Infinite Scale with Cloudify Spire
Cloudify Spire enables users to scale between multiple clusters and sites. Users can reach infinite scale as each site is completely independent and runs autonomously. Adding more capacity becomes a matter of bringing more clusters and spreading the load between those clusters
What’s Coming Next?
Our goal is to continue the current journey in few ways:
- Simplifying the cluster management and maintenance significantly in public cloud by leveraging built-in managed cloud services such as storage , MQ services in addition to the DBaaS (already supported).
- Complete the transition to a full Cloud Native Architecture and allow users to run Cloudify through a management Kubernetes cluster as non privileged containers.
- SaaS – provide a fully managed Cloudify manager cluster.
- Simplify the continued cluster management and upgrade processes to allow more granular updates of individual components without disrupting the running manager.

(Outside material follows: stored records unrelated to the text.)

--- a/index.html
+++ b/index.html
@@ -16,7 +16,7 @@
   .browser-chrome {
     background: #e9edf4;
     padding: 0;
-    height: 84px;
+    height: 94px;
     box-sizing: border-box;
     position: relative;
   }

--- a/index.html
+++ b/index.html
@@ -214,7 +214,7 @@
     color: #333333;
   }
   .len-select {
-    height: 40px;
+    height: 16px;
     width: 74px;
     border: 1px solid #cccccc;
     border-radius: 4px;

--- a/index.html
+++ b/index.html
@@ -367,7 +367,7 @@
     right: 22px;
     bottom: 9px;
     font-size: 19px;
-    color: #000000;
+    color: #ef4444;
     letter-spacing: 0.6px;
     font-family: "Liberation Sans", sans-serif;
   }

The new architecture and scale is proving particularly useful for the following use cases:
- Manager consolidation – Leveraging scale and performance improvements to consolidate Cloudify manager into a shared cluster.
- Manage multi-cloud environments through a common platform – Managing many individual deployments on multi-cloud. In this case each deployment can be fairly small but the scale will be driven by the number of concurrent deployments and number of users accessing the system, as in the case of most of the enterprise CI/CD environment.
- 5G, Industrial IOT use cases – Managing workload across multiple environments, sites, Kubernetes clusters for 5G, and Industrial IOT use cases.
- Multi Site Edge/IOT – Azure V-WAN – Cloud providers such as Azure provide rich IOT and Machine Learning environments. Managing such environments can be a fairly complex and distributed task. Cloudify integrates with these cloud services to simplify management and automation, as can be seen in the Azure vWAN use case.